== WORK INSTRUCTIONS ==
Would you retype the listing below exactly as given?

== RECORDED DATA ==
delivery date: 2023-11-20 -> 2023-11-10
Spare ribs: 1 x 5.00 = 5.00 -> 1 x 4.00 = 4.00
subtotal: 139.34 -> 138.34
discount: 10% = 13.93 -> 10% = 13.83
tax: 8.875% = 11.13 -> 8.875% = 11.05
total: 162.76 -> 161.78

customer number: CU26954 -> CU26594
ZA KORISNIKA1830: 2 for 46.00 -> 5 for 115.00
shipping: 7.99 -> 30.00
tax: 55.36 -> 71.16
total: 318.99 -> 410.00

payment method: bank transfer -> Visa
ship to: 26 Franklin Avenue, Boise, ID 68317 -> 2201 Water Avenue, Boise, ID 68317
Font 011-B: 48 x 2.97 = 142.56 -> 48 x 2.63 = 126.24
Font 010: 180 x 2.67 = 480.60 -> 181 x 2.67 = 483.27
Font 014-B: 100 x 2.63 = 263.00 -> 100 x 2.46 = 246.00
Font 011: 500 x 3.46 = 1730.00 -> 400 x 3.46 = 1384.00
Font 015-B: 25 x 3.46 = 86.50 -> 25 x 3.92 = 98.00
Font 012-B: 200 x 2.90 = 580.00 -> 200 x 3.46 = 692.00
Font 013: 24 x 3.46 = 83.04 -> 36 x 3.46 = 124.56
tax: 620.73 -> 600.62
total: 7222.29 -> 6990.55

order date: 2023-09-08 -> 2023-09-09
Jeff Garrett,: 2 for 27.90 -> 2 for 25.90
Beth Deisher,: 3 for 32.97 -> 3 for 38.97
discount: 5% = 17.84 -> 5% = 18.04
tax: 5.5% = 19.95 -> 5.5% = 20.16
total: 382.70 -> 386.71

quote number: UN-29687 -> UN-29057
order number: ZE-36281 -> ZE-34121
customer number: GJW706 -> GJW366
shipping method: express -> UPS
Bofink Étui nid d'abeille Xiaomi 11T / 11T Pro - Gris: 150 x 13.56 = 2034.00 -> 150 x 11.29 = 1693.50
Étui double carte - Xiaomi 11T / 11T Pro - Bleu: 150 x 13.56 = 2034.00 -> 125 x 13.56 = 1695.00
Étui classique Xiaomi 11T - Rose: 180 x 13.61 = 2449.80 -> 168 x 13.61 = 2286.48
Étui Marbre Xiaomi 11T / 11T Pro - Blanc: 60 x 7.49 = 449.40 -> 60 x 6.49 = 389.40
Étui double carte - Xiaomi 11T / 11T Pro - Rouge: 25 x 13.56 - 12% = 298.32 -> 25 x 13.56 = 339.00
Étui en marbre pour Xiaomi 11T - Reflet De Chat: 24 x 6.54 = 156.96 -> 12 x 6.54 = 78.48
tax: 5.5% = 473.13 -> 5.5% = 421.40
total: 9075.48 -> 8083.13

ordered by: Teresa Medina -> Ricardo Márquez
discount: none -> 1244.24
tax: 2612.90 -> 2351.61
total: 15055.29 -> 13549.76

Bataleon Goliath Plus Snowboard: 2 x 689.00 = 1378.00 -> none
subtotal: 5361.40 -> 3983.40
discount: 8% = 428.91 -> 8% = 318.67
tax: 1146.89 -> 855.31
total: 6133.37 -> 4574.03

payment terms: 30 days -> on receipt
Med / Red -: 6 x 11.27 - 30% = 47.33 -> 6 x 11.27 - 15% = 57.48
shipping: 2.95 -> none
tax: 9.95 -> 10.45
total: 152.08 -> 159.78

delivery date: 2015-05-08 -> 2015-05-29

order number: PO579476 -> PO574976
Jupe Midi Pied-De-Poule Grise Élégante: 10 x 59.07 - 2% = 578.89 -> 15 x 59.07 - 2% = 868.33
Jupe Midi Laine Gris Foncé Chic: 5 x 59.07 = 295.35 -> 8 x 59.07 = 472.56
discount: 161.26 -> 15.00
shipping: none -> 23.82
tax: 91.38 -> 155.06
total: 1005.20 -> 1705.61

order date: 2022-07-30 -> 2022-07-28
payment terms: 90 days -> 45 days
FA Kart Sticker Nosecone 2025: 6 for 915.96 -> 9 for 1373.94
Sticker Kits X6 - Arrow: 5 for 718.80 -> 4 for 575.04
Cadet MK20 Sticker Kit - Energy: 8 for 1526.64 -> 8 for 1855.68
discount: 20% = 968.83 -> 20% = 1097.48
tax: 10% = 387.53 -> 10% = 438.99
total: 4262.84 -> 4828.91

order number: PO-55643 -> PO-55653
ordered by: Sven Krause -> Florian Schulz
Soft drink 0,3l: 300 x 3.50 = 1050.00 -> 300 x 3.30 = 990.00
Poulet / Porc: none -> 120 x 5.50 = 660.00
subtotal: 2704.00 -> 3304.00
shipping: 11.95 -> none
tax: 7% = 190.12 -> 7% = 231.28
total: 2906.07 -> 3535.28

== EXERCISE OUTPUT ==
delivery date: 2023-11-20 -> 2023-11-10
Spare ribs: 1 x 5.00 = 5.00 -> 1 x 4.00 = 4.00
subtotal: 139.34 -> 138.34
discount: 10% = 13.93 -> 10% = 13.83
tax: 8.875% = 11.13 -> 8.875% = 11.05
total: 162.76 -> 161.78

customer number: CU26954 -> CU26594
ZA KORISNIKA1830: 2 for 46.00 -> 5 for 115.00
shipping: 7.99 -> 30.00
tax: 55.36 -> 71.16
total: 318.99 -> 410.00

payment method: bank transfer -> Visa
ship to: 26 Franklin Avenue, Boise, ID 68317 -> 2201 Water Avenue, Boise, ID 68317
Font 011-B: 48 x 2.97 = 142.56 -> 48 x 2.63 = 126.24
Font 010: 180 x 2.67 = 480.60 -> 181 x 2.67 = 483.27
Font 014-B: 100 x 2.63 = 263.00 -> 100 x 2.46 = 246.00
Font 011: 500 x 3.46 = 1730.00 -> 400 x 3.46 = 1384.00
Font 015-B: 25 x 3.46 = 86.50 -> 25 x 3.92 = 98.00
Font 012-B: 200 x 2.90 = 580.00 -> 200 x 3.46 = 692.00
Font 013: 24 x 3.46 = 83.04 -> 36 x 3.46 = 124.56
tax: 620.73 -> 600.62
total: 7222.29 -> 6990.55

order date: 2023-09-08 -> 2023-09-09
Jeff Garrett,: 2 for 27.90 -> 2 for 25.90
Beth Deisher,: 3 for 32.97 -> 3 for 38.97
discount: 5% = 17.84 -> 5% = 18.04
tax: 5.5% = 19.95 -> 5.5% = 20.16
total: 382.70 -> 386.71

quote number: UN-29687 -> UN-29057
order number: ZE-36281 -> ZE-34121
customer number: GJW706 -> GJW366
shipping method: express -> UPS
Bofink Étui nid d'abeille Xiaomi 11T / 11T Pro - Gris: 150 x 13.56 = 2034.00 -> 150 x 11.29 = 1693.50
Étui double carte - Xiaomi 11T / 11T Pro - Bleu: 150 x 13.56 = 2034.00 -> 125 x 13.56 = 1695.00
Étui classique Xiaomi 11T - Rose: 180 x 13.61 = 2449.80 -> 168 x 13.61 = 2286.48
Étui Marbre Xiaomi 11T / 11T Pro - Blanc: 60 x 7.49 = 449.40 -> 60 x 6.49 = 389.40
Étui double carte - Xiaomi 11T / 11T Pro - Rouge: 25 x 13.56 - 12% = 298.32 -> 25 x 13.56 = 339.00
Étui en marbre pour Xiaomi 11T - Reflet De Chat: 24 x 6.54 = 156.96 -> 12 x 6.54 = 78.48
tax: 5.5% = 473.13 -> 5.5% = 421.40
total: 9075.48 -> 8083.13

ordered by: Teresa Medina -> Ricardo Márquez
discount: none -> 1244.24
tax: 2612.90 -> 2351.61
total: 15055.29 -> 13549.76

Bataleon Goliath Plus Snowboard: 2 x 689.00 = 1378.00 -> none
subtotal: 5361.40 -> 3983.40
discount: 8% = 428.91 -> 8% = 318.67
tax: 1146.89 -> 855.31
total: 6133.37 -> 4574.03

payment terms: 30 days -> on receipt
Med / Red -: 6 x 11.27 - 30% = 47.33 -> 6 x 11.27 - 15% = 57.48
shipping: 2.95 -> none
tax: 9.95 -> 10.45
total: 152.08 -> 159.78

delivery date: 2015-05-08 -> 2015-05-29

order number: PO579476 -> PO574976
Jupe Midi Pied-De-Poule Grise Élégante: 10 x 59.07 - 2% = 578.89 -> 15 x 59.07 - 2% = 868.33
Jupe Midi Laine Gris Foncé Chic: 5 x 59.07 = 295.35 -> 8 x 59.07 = 472.56
discount: 161.26 -> 15.00
shipping: none -> 23.82
tax: 91.38 -> 155.06
total: 1005.20 -> 1705.61

order date: 2022-07-30 -> 2022-07-28
payment terms: 90 days -> 45 days
FA Kart Sticker Nosecone 2025: 6 for 915.96 -> 9 for 1373.94
Sticker Kits X6 - Arrow: 5 for 718.80 -> 4 for 575.04
Cadet MK20 Sticker Kit - Energy: 8 for 1526.64 -> 8 for 1855.68
discount: 20% = 968.83 -> 20% = 1097.48
tax: 10% = 387.53 -> 10% = 438.99
total: 4262.84 -> 4828.91

order number: PO-55643 -> PO-55653
ordered by: Sven Krause -> Florian Schulz
Soft drink 0,3l: 300 x 3.50 = 1050.00 -> 300 x 3.30 = 990.00
Poulet / Porc: none -> 120 x 5.50 = 660.00
subtotal: 2704.00 -> 3304.00
shipping: 11.95 -> none
tax: 7% = 190.12 -> 7% = 231.28
total: 2906.07 -> 3535.28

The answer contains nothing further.